How to Think About Fox News

From a story on CJR’s The Media Today by Kyle Pope headlined “Fox and its friends”:

As the race for the presidency picks up steam—state primaries are a year away—the question of how to think about Fox News looms once ​​again.

On the one hand, the Murdoch cable TV empire remains as dominant as ever. It continues to reach more people than MSNBC and CNN, and ad revenue from the network helped generate more than $1 billion in net income for its parent company last year. Competitors once seen as conservative rivals to Fox have mostly faded into conspiratorial oblivion.

But Fox faces the next election conflicted, if not compromised. Its predicament mirrors the Republican Party it helped shape. Does it go all in for Donald Trump and his fantasies, or does it hang back and wait for more credible competitors to materialize? Will its audience (and voters) abandon it if it sits on the fence?

The internal schisms at Fox are, in part, what makes the network’s legal battle with Dominion Voting Systems so intriguing. Dominion is suing Fox for defamation after the network questioned Dominion’s voting machines after the 2020 vote, as part of the unsuccessful Trump effort to unwind the result of the election. As Bill Grueskin reported this week in a piece for CJR, Dominion has surfaced emails and texts detailing the tensions between Fox managers and talent over how far to run with the conspiracy-mongering.In the end, the network was seeking an impossible compromise, placating Trump and his followers while, somehow, trying to tell the story of the election truthfully. Grueskin writes:

In a more typical environment, when politicians adhere to basic democratic norms, Fox’s model can work spectacularly well. Even in 2016, when Trump first ran for president, Fox could massage his message into something that conservative viewers and voters could embrace, or at least tolerate. But the 2020 election, combined with the January 6 riot, irrevocably changed the formula. A large swath of Fox viewers expect these falsehoods to be served up, unexamined and unadulterated. But in doing so, Fox risks more legal battles and, perhaps, expensive verdicts. No one at the company seems able to thread that needle.
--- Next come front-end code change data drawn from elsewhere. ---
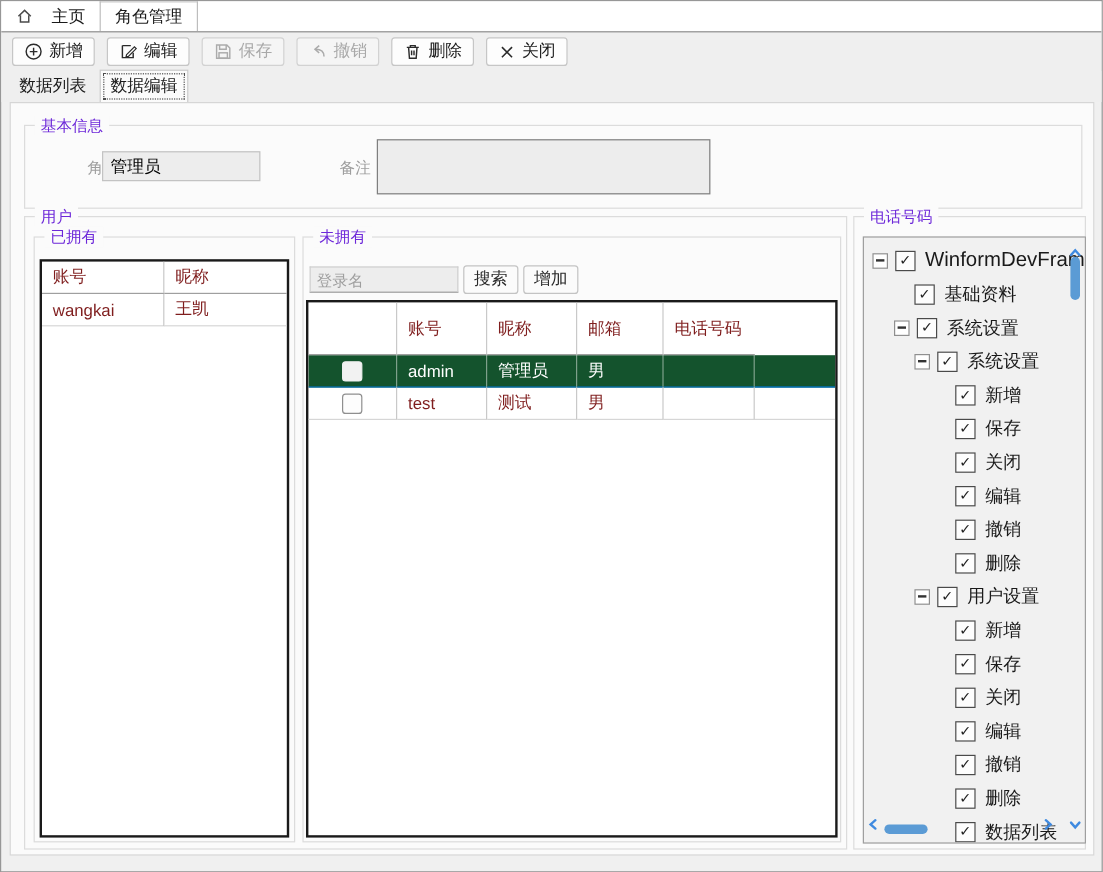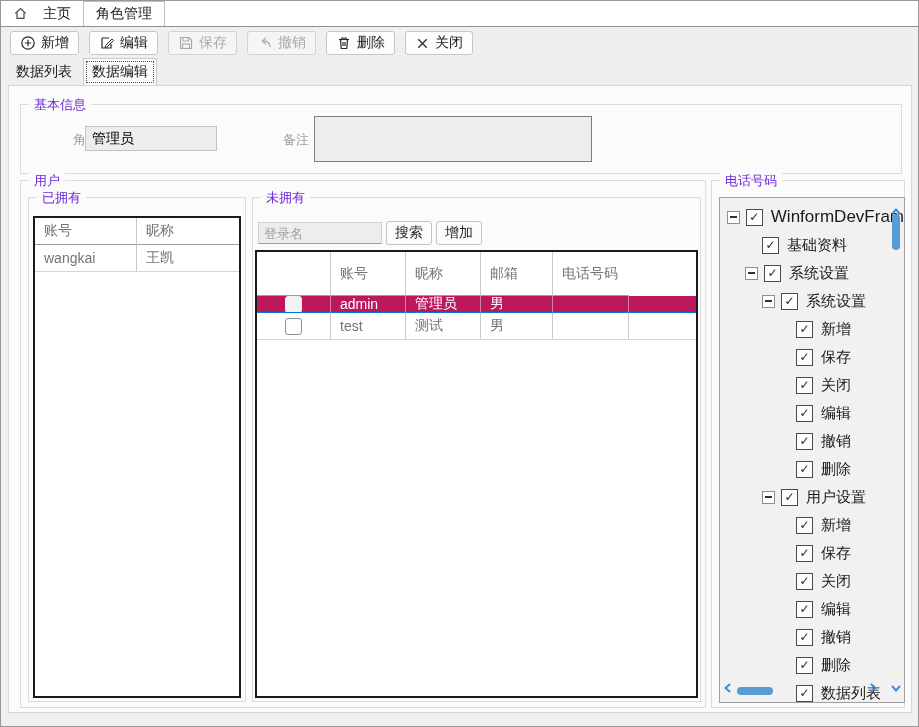--- a/index.html
+++ b/index.html
@@ -35,21 +35,21 @@
   
   .lbl{position:absolute;font-size:13px;color:#9e9e9e;white-space:nowrap;}
   .role-input{position:absolute;left:64px;top:21px;width:118px;height:23px;background:#ededed;border:1px solid #c3c3c3;
     font-size:14px;color:#000;padding:0 6px;font-family:inherit;}
   .remark-area{position:absolute;left:293px;top:11px;width:272px;height:40px;background:#ededed;border:1px solid #7f7f7f;
     resize:none;font-family:inherit;}
 
   
   .tbl{position:absolute;background:#fff;border:2px solid #1a1a1a;box-sizing:border-box;overflow:hidden;}
   .trow{display:grid;box-sizing:border-box;}
-  .tcell{padding:0 9px;font-size:14px;color:#737373;border-right:1px solid #c9c9c9;display:flex;align-items:center;
+  .tcell{padding:0 9px;font-size:14px;color:#7f1d1d;border-right:1px solid #c9c9c9;display:flex;align-items:center;
     box-sizing:border-box;overflow:hidden;white-space:nowrap;}
   .tcell:last-child{border-right:none;}
   .thead .tcell{border-bottom:1px solid #9f9f9f;}
   .tbody-row .tcell{border-bottom:1px solid #d6d6d6;}
   .tbody-row.selected{background:#0078d7;}
   .tbody-row.selected .tcell{color:#fff;border-right-color:rgba(255,255,255,.45);border-bottom-color:#0078d7;}
   .owned-cols{grid-template-columns:102px 1fr;}
   .unowned-cols{grid-template-columns:74px 75px 75px 72px 76px 1fr;}
   .thead.wrap .tcell{white-space:normal;line-height:19px;align-items:center;}
   .rowcheck{width:15px;height:15px;border:1px solid #8f8f8f;border-radius:3px;background:#fdfdfd;margin:0 auto;}
@@ -201,21 +201,21 @@
         <button class="mini-btn" style="left:183px;">增加</button>
         <div class="tbl" style="left:2px;top:52px;width:443px;height:448px;">
           <div class="trow thead wrap unowned-cols" style="height:44px;" id="unowned-head">
               <div class="tcell"></div>
               <div class="tcell">账号</div>
               <div class="tcell">昵称</div>
               <div class="tcell">邮箱</div>
               <div class="tcell">电话号码</div>
             </div>
           <div id="unowned-body">
-              <div class="trow tbody-row unowned-cols selected" style="height: 17px; background: #be185d;">
+              <div class="trow tbody-row unowned-cols selected" style="height: 27px; background: #14532d;">
                 <div class="tcell">
                   <div class="rowcheck"></div>
                 </div>
                 <div class="tcell">admin</div>
                 <div class="tcell">管理员</div>
                 <div class="tcell">男</div>
                 <div class="tcell"></div>
                 <div class="tcell"></div>
               </div>
               <div class="trow tbody-row unowned-cols" style="height: 27px; text-align: right;">

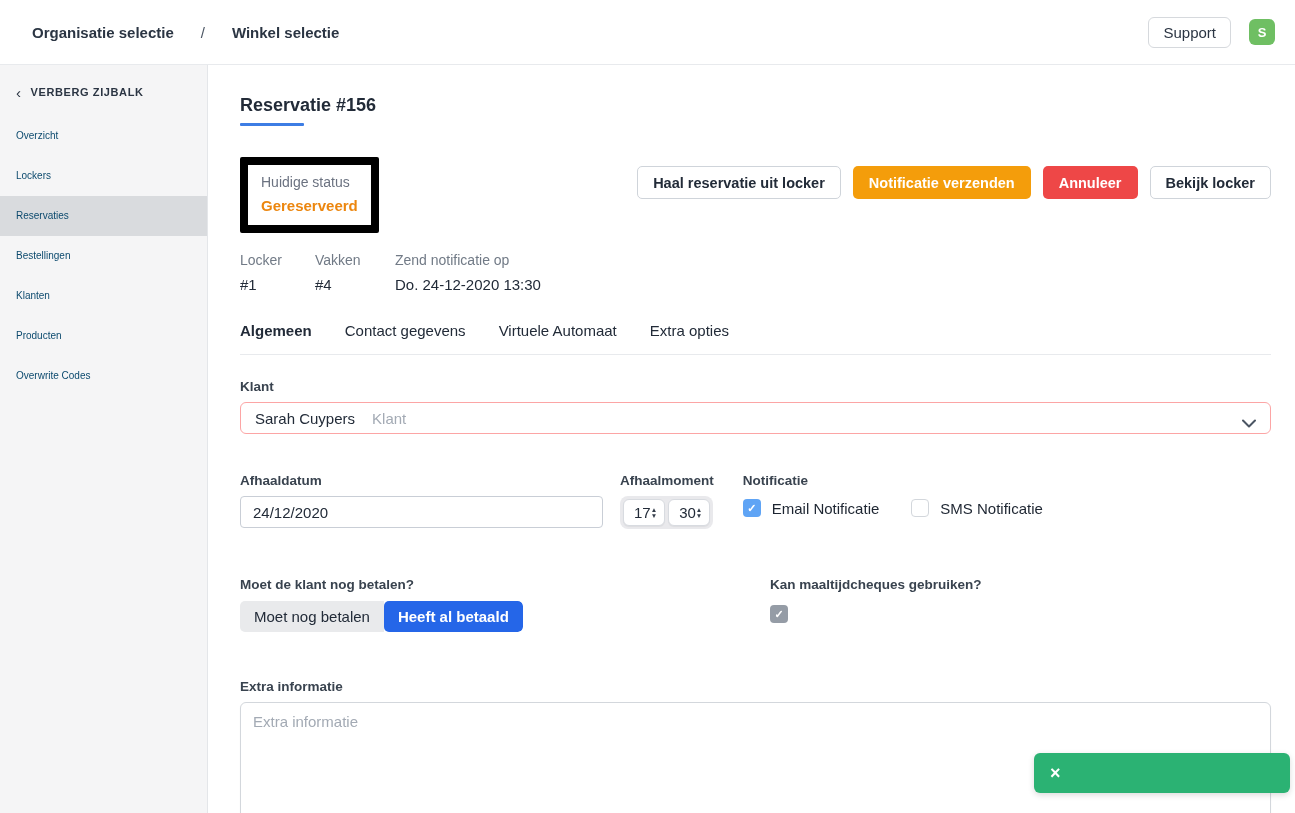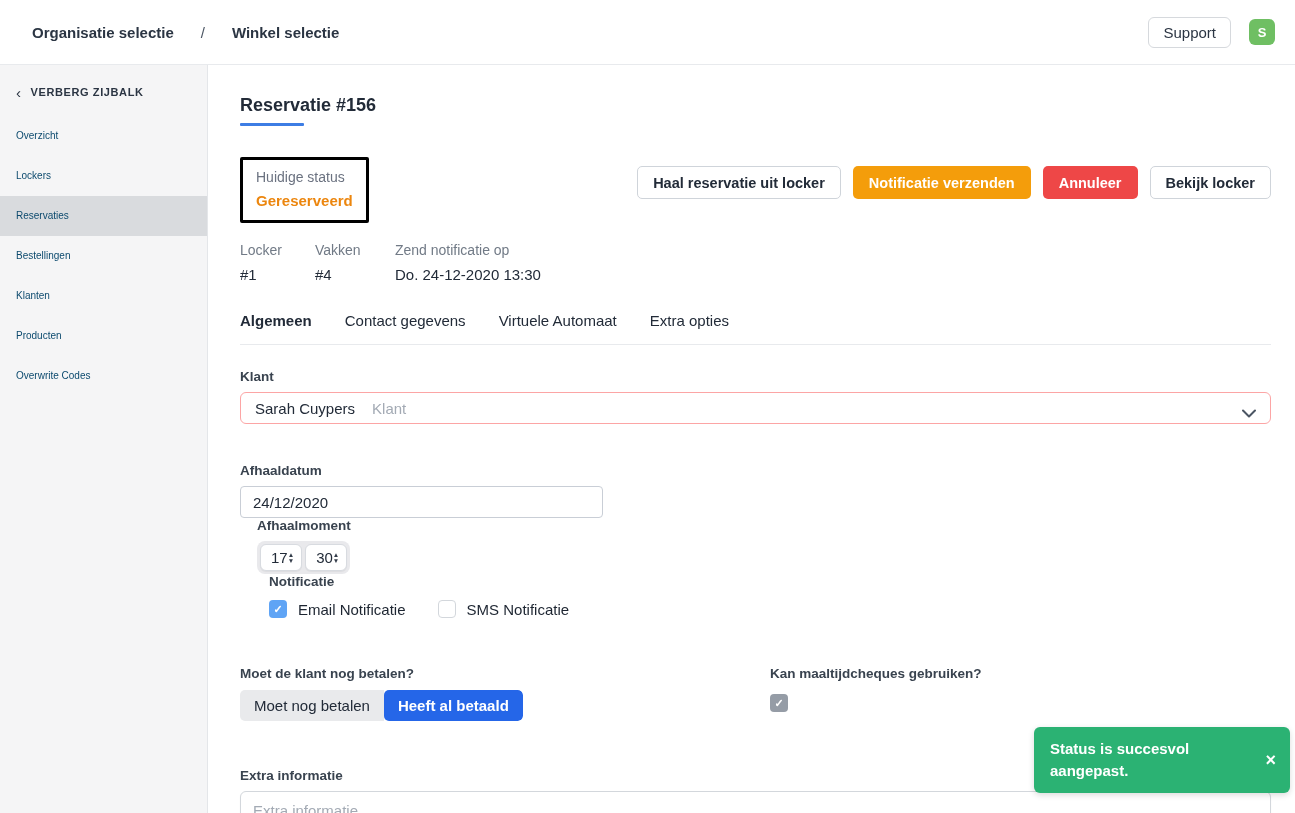--- a/index.html
+++ b/index.html
@@ -34,21 +34,21 @@
     font-size:11px; font-weight:600; letter-spacing:.6px; color:#2b3543; cursor:pointer;
   }
   .collapse-row .chev { font-size:15px; line-height:11px; font-weight:400; }
   .nav-item { padding:10px 16px; font-size:10px; color:#0c4a6e; line-height:20px; cursor:pointer; }
   .nav-item.active { background:#d9dbde; }
   .content { flex:1; padding:30px 24px 0 32px; position:relative; }
   
   .page-title { font-size:18px; font-weight:700; color:#222b38; }
   .title-underline { width:64px; height:3px; background:#3d7de4; margin-top:7px; border-radius:1px; }
   .status-actions-row { display:flex; justify-content:space-between; align-items:flex-start; margin-top:31px; }
-  .status-box { border:3px solid #000000; padding:9px 13px 11px 13px; border-radius:2px; }
+  .status-box { border:8px solid #000000; padding:9px 13px 11px 13px; border-radius:2px; }
   .status-label { font-size:14px; color:#6b7280; font-weight:500; }
   .status-value { font-size:15px; font-weight:700; color:#ec860e; margin-top:7px; }
   .actions { display:flex; gap:12px; margin-top:9px; }
   .btn {
     height:33px; padding:0 15px; border-radius:5px; font-size:14.5px; font-weight:600;
     display:flex; align-items:center; border:1px solid transparent; cursor:pointer;
     font-family:inherit; white-space:nowrap;
   }
   .btn-default { background:#fff; border-color:#cfd4da; color:#222b38;text-align:right; }
   .btn-orange { background:#f49d0b; color:#fff; }
@@ -68,21 +68,21 @@
   
   .field-label { font-size:13.5px; font-weight:600; color:#39434f; }
   .group-klant { margin-top:24px; }
   .select-box {
     margin-top:8px; height:32px; border:1px solid #fca5a5; border-radius:6px;
     display:flex; align-items:center; padding:0 36px 0 14px; position:relative; cursor:pointer; background:#fff;
   }
   .select-value { font-size:15px; color:#222b38; }
   .select-placeholder { font-size:15px; color:#a3aab4; margin-left:17px; }
   .select-chevron { position:absolute; right:14px; top:11px; }
-  .form-row-2 { display:flex; margin-top:39px;flex-direction:column; }
+  .form-row-2 { display:flex; margin-top:39px; }
   .col-date { width:363px; }
   .text-input {
     margin-top:8px; width:100%; height:32px; border:1px solid #c9ced6; border-radius:4px;
     padding:0 12px; font-size:15px; color:#222b38; font-family:inherit; background:#fff;
   }
   .col-moment { margin-left:17px; }
   .stepper-wrap {
     margin-top:8px; background:#e9e9ec; border-radius:8px; padding:3px;
     display:flex; gap:3px; width:fit-content;
   }
@@ -271,17 +271,16 @@
 
       <div class="group-extra">
         <div class="field-label">Extra informatie</div>
         <textarea class="textarea" placeholder="Extra informatie" style=""></textarea>
       </div>
 
     </main>
   </div>
 
   <div class="toast">
-    <span class="toast-msg">Status is succesvol aangepast.</span>
     <span class="toast-close">×</span>
   </div>
 
 </div>
 
 </body></html>

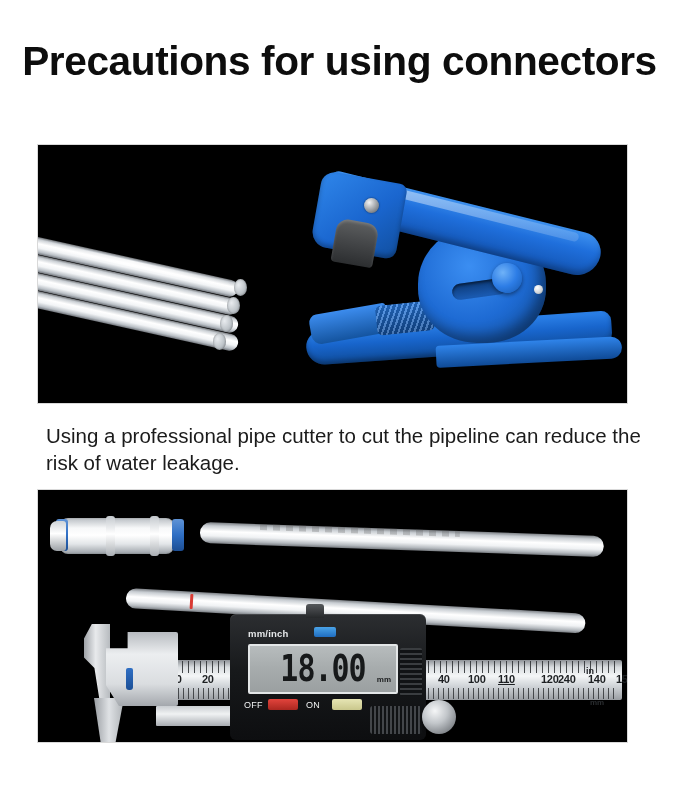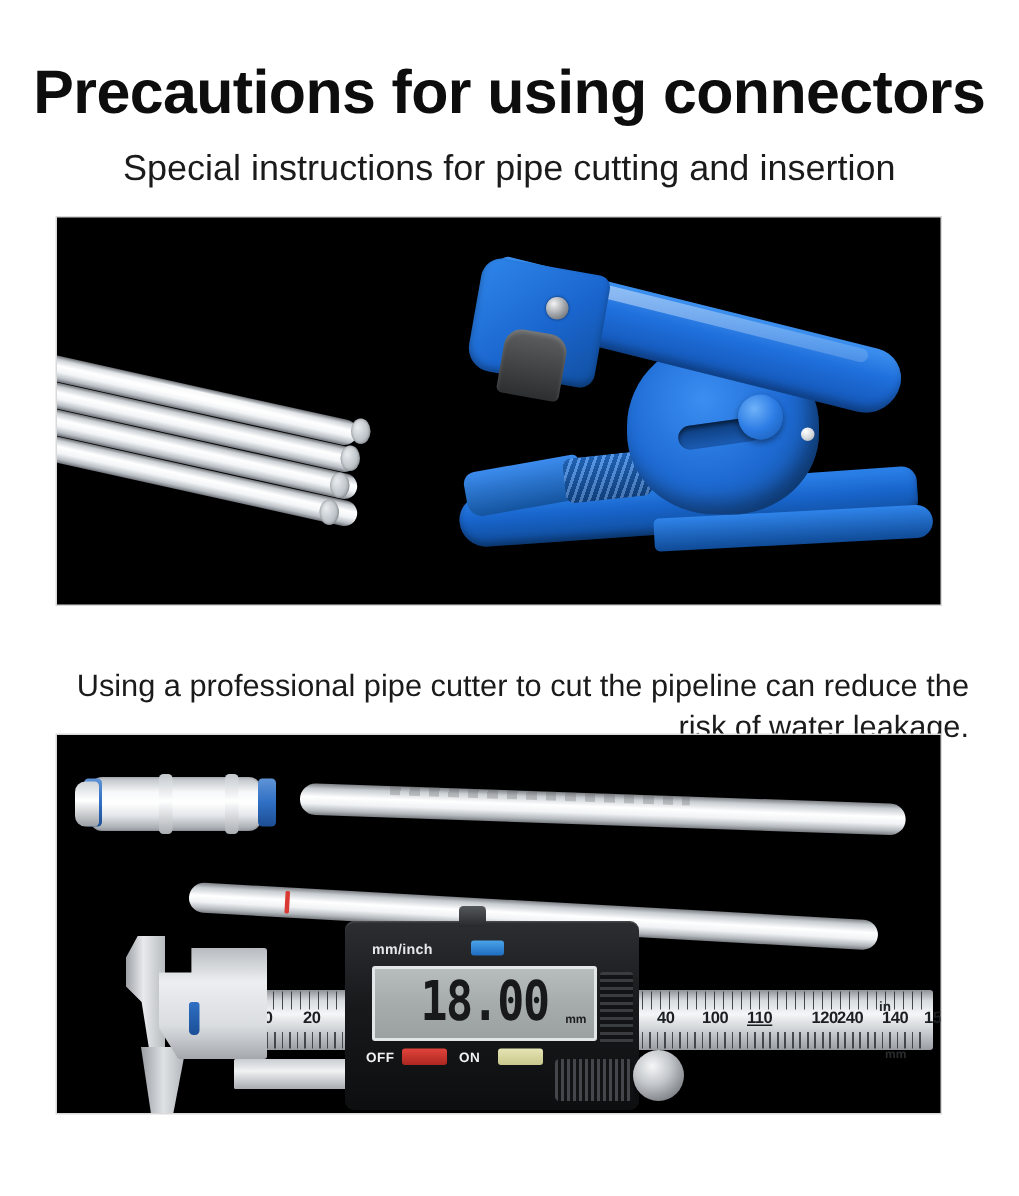--- a/index.html
+++ b/index.html
@@ -53,23 +53,22 @@
 
   
   .caption {
     position: absolute;
     font-size: 20.5px;
     line-height: 27px;
     color: #1b1b1b;
   }
   .caption-1 {
     left: 46px;
-    top: 444px;
+    top: 422px;
     width: 600px;
-    text-align: right;
   }
   .caption-2 {
     left: 24px;
     top: 762px;
     width: 650px;
     text-align: center;
   }
 
   
   .photo {
@@ -558,21 +557,21 @@
     top: 34px;
     width: 22px;
     height: 48px;
     background: repeating-linear-gradient(to bottom,
       #3a3d40 0px, #3a3d40 2px, #111315 2px, #111315 5px);
     border-radius: 2px;
   }
   .btn-label {
     position: absolute;
     font-size: 9px;
-    font-weight: bold;
+    font-weight: normal;
     color: #f0f2f3;
     letter-spacing: 0.3px;
   }
   .btn-off  { left: 174px; top: 86px; }
   .btn-on   { left: 236px; top: 86px; }
   .btn-zero { left: 300px; top: 102px; text-align: right; }
   .btn-red {
     position: absolute;
     left: 198px;
     top: 85px;
@@ -628,21 +627,20 @@
     color: #23262a;
   }
 </style>
 </head>
 <body>
 
 <div class="page">
 
   <div class="title">Precautions for using connectors</div>
 
-  <div class="subtitle">Special instructions for pipe cutting and insertion</div>
 
   <div class="photo photo-1">
     <div class="photo-inner">
 
       <div class="pipe-bundle">
         <div class="pe-pipe p1"></div>
         <div class="pe-pipe p2"></div>
         <div class="pe-pipe p3"></div>
         <div class="pe-pipe p4"></div>
         <div class="pipe-sheen"></div>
It is a needle-threading that Fox has attempted for the entirety of Trump’s run: cheerleading, even advising, the former president, while trying to retain some journalistic dignity and distance. (Or, in the case of Steve Doocy, just cheerleading and advising.) For a time, it led an entire echo-system of right-wing media that benefited from Trump. This week, the impossibility of the exercise surfaced again, with news that House Speaker Kevin McCarthy had turned over security footage from the US Capitol from the January 6 attack to Tucker Carlson, Fox’s prime-time star, who has promoted the conspiracy theory that January 6 was a false-flag operation of the deep state to humiliate Trump. In coming days, Carlson will air what will amount to a counter-narrative to the painstaking and legitimate work of the January 6 commission, and his news colleagues at Fox will have to decide where they stand. Seven years of precedent shows where they’ll likely land.

Like so much else of American life, Donald Trump tore a hole in American media, turning the most-watched television network in the country into a propaganda machine, and forcing its competitors to struggle to respond. CNN, under Chris Licht, is in the midst of trying to rewind the network’s approach to political coverage. News consumers are watching, with trust in the press once again in the balance.

Kyle Pope is the editor in chief and publisher of the Columbia Journalism Review.